Unsung enablers, independent producers make miracles happen: bringing financial and moral support to filmmakers who otherwise might not have access to either. Following in the footsteps of such hardworking indie stalwarts as Scott Macaulay, Paul Mezey and Effie Brown, this year’s producer nominees span the spectrum and geography of low-budget filmmaking.
After surviving an internship at Scott Rudin Prods. and assisting on a few studio films, Anne Clements produced documentaries for VH1 and Trio. But it was her 2006 effort, “Quinceanera,” winner of the Sundance Grand Jury Prize, that really got the ball rolling. She has since exec produced the coming-of-age surf story “Shelter” and Jessica Yu’s “Ping Pong Playa,” has several reality TV pilots in the works, a series for VH1, and three features on the verge of production, most notably Mike Miller’s Australia-set “Cleave,” starring Radha Mitchell. What drives her: “There is something really beautiful about watching something from idea to completion and seeing how others respond to it.”
Few producers call Portland, Ore., their home, but for Neil Kopp, it’s helped cultivate a unique career in bold arthouse work. After completing Vancouver Film School, he produced numerous musicvideos for Portland’s indie rock stars, such as the Shins and the Dandy Warhols. His producing debut, Kelly Reichardt’s “Old Joy,” made dozens of top 10 lists in 2005, and his 2006 co-producing follow-up, Gus Van Sant’s “Paranoid Park,” nabbed a 2006 Cannes competition slot. Currently in post on Reichardt’s next film, “Train Choir,” starring Michelle Williams, Kopp doesn’t look at low budgets as a challenge. “I like to keep in mind the upside,” he says, “more autonomy and creative control for directors means better films.”

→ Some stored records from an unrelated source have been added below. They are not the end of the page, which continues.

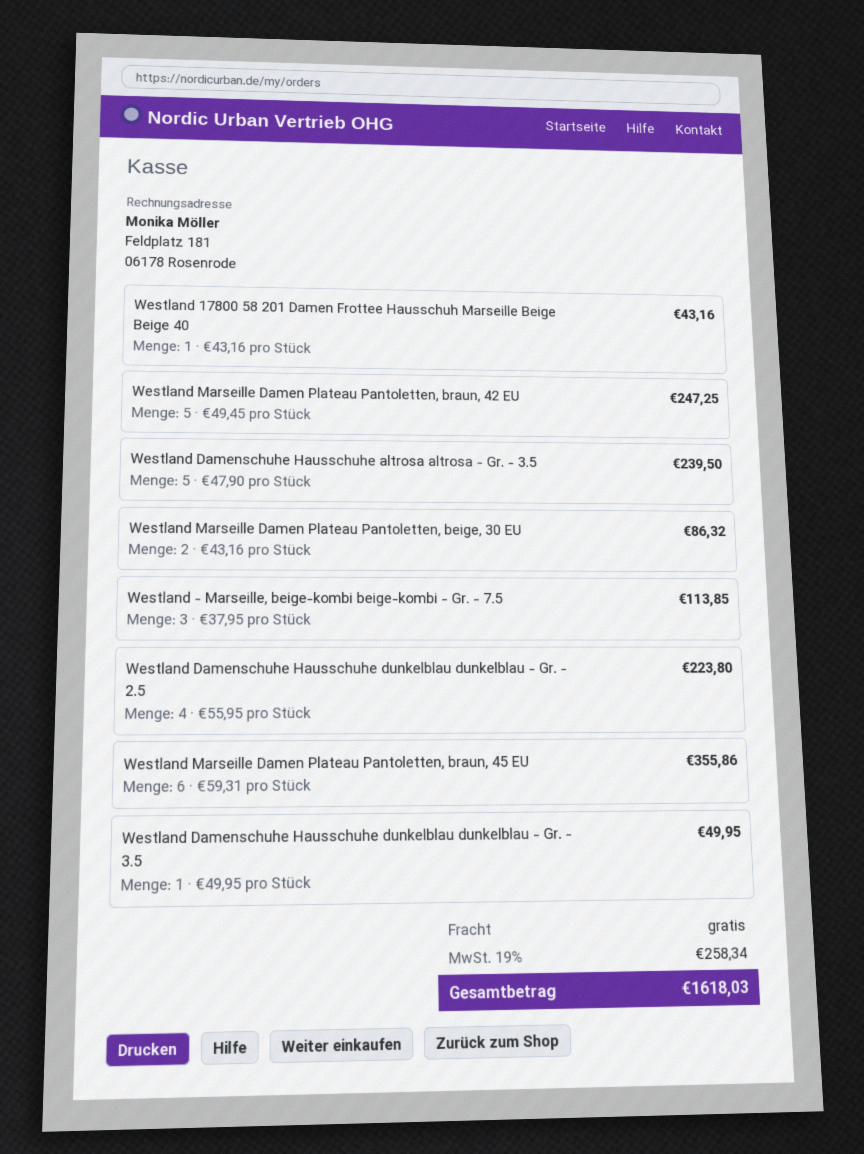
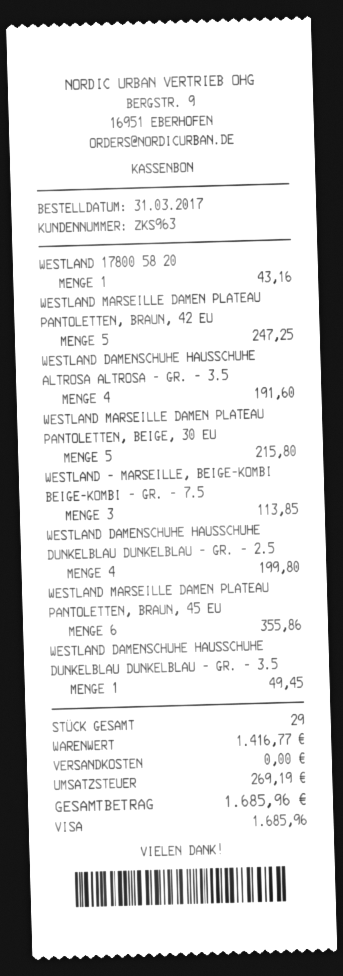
Westland Damenschuhe Hausschuhe altrosa altrosa - Gr. - 3.5: 5 for 239.50 -> 4 for 191.60
Westland Marseille Damen Plateau Pantoletten, beige, 30 EU: 2 for 86.32 -> 5 for 215.80
Westland Damenschuhe Hausschuhe dunkelblau dunkelblau - Gr. - 2.5: 4 for 223.80 -> 4 for 199.80
Westland Damenschuhe Hausschuhe dunkelblau dunkelblau - Gr. - 3.5: 1 for 49.95 -> 1 for 49.45
tax: 258.34 -> 269.19
total: 1618.03 -> 1685.96

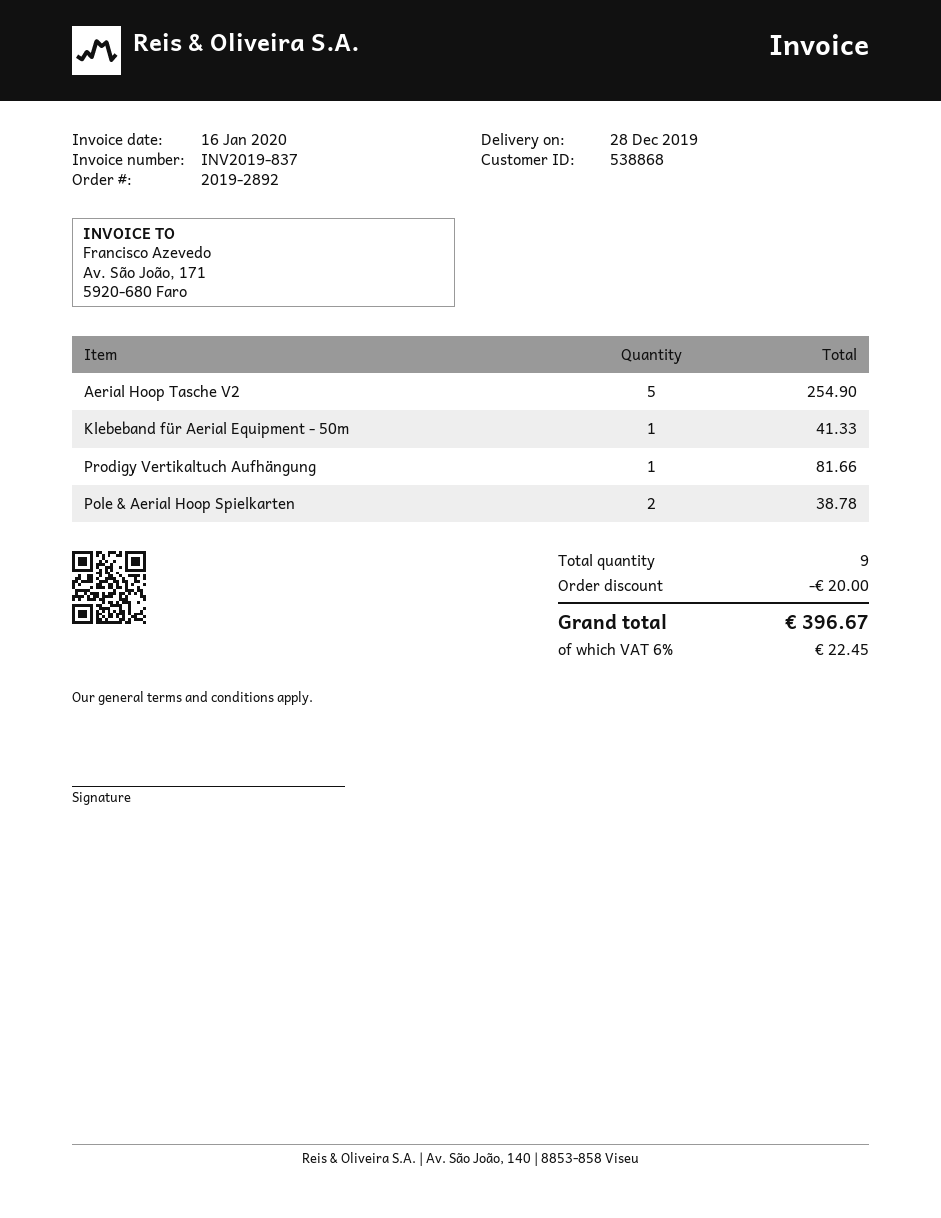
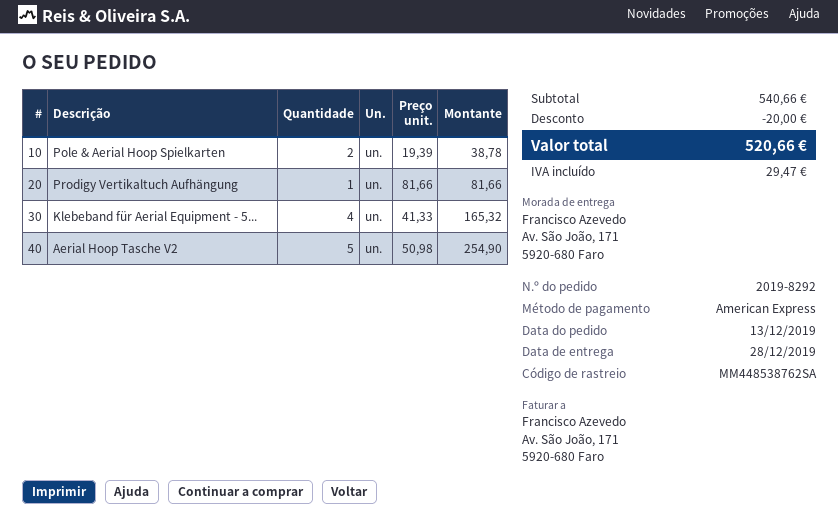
order number: 2019-2892 -> 2019-8292
Klebeband für Aerial Equipment - 50m: 1 for 41.33 -> 4 for 165.32
tax: 22.45 -> 29.47
total: 396.67 -> 520.66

I was a bit naive,” admits Seattle-based producer Alexis Ferris about her first feature effort, Robinson Devor’s critically acclaimed “Police Beat.” But “that helped,” she says, “because I didn’t know that what I was trying to accomplish” — shooting 100 locations with 16mm film on a $200,000 budget — “was totally insane.” Committed to producing “independent films that challenge cultural norms with controversial central characters,” Ferris has since worked with Devor on his innovative Cannes Directors’ Fortnight doc “Zoo” and Daniel Gildark’s Northwest-set H.P. Lovecraft-inspired “Cthulhu.” She is putting together an investment group in Seattle focused on independent film and is pursuing several book properties.